Casinos and professional sports arenas are among the locations expected to have retail sportsbooks. Hundreds of sports betting kiosks will also be allowed across the state at smaller establishments, including bars, restaurants, bowling alleys, and grocery stores.
Over 15 mobile operators will launch in the coming days, giving bettors across Ohio access to digital wagering platforms. With such widespread access to betting, will problem gambling issues grow in Ohio?
Amanda Blackford, the OCCC’s director of operations and problem gambling services, mentioned possible concerns stemming from widespread wagering when recently discussing Pause Before You Play, a responsible gambling campaign from Ohio for Responsible Gambling.
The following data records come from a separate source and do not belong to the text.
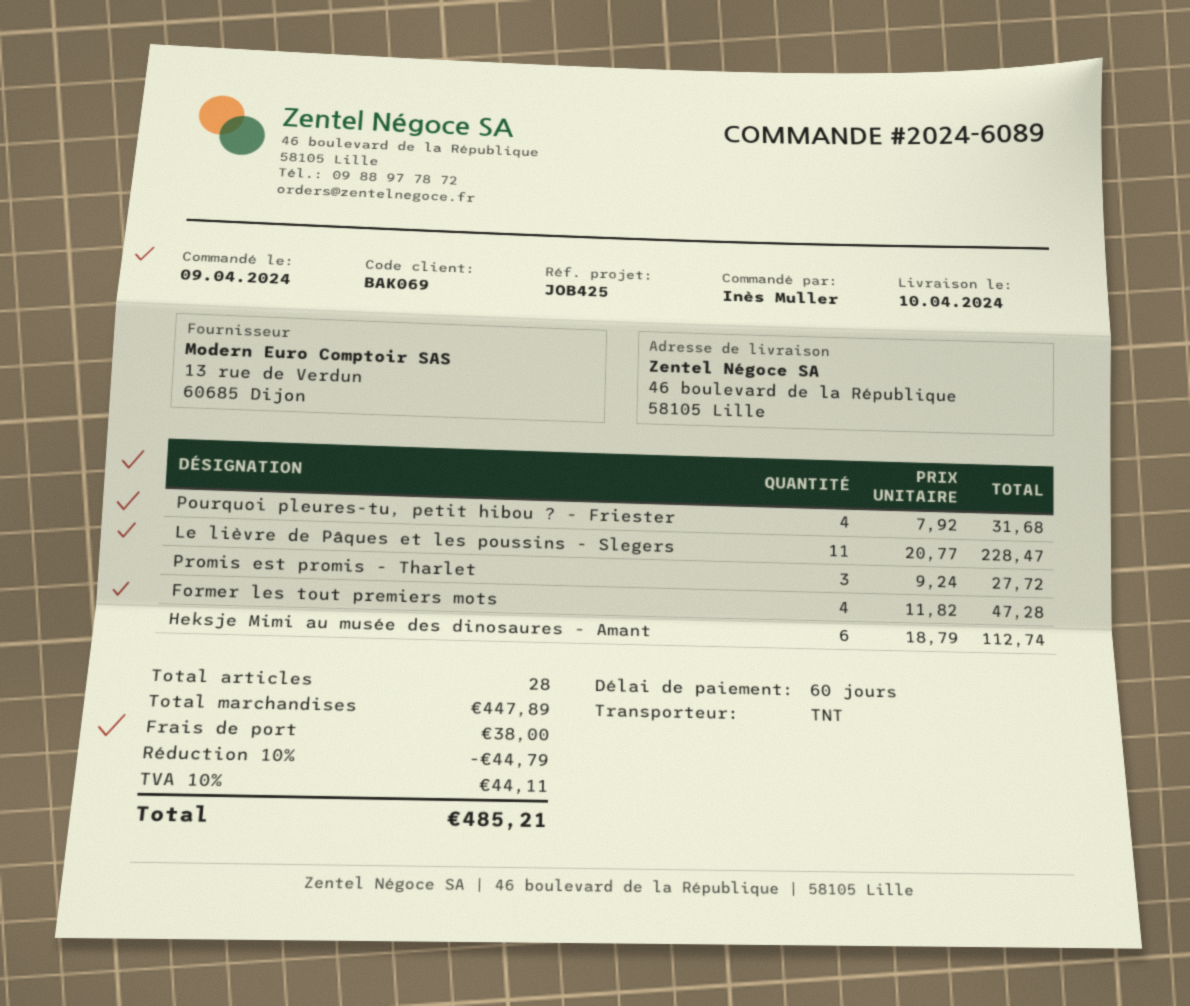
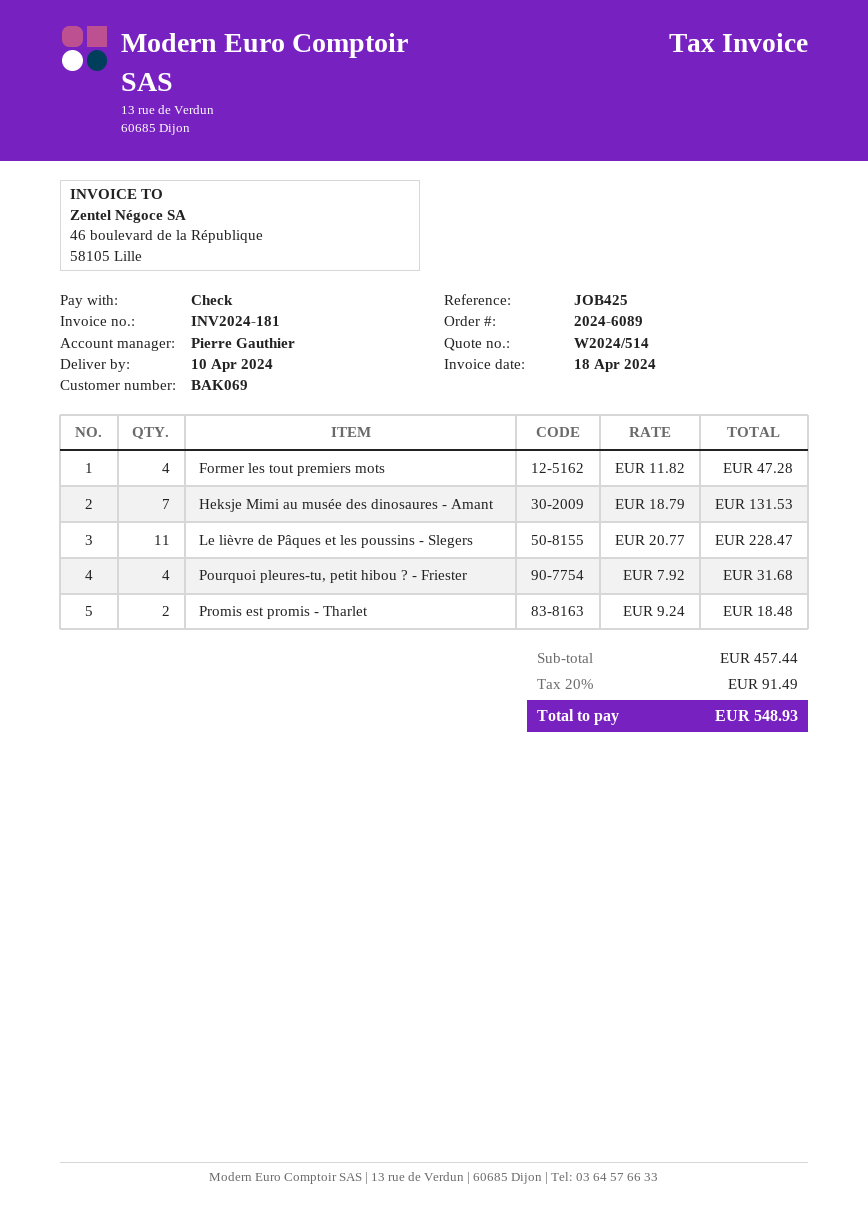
Promis est promis - Tharlet: 3 x 9.24 = 27.72 -> 2 x 9.24 = 18.48
Heksje Mimi au musée des dinosaures - Amant: 6 x 18.79 = 112.74 -> 7 x 18.79 = 131.53
subtotal: 447.89 -> 457.44
discount: 10% = 44.79 -> none
shipping: 38.00 -> none
tax: 10% = 44.11 -> 20% = 91.49
total: 485.21 -> 548.93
The campaign focuses on helping users build responsible betting habits.
Ohio has legalized sports betting, which has led problem gambling groups to redouble their prevention efforts. One such effort is Pause Before You Play, a campaign and community toolkit to encourage responsible sports betting. Access the toolkit at https://t.co/UkamHcmKzf. pic.twitter.com/ggyOtL6hdc
— Ohio Behavioral Health Prevention & Promotion COE (@OHpreventionCOE) December 8, 2022
“In other states that preceded Ohio in legalizing sports betting, we’ve seen higher interest and more struggles with problem gambling,” Blackford said. “We want people to have fun and be responsible.”
The OCCC hopes better advertising practices from operators can prevent possible problem gambling behavior. The OCCC is also stressing the importance of directing those in need to proper resources, like responsible gambling hotlines.
“An advertisement should not have to be zoomed in on, slowed down, or the volume turned up for an individual to see or hear a helpline number,” the letter said. “Our expectation is that the helpline number be at least nearly as clear, legible, and audible as the advertisement, whether advertised directly by the operator or through an affiliate marketer. To be clear, conspicuous certainly is not having the responsible gambling tagline in the smallest font, lowest voice, or fastest speech in the advertisement.”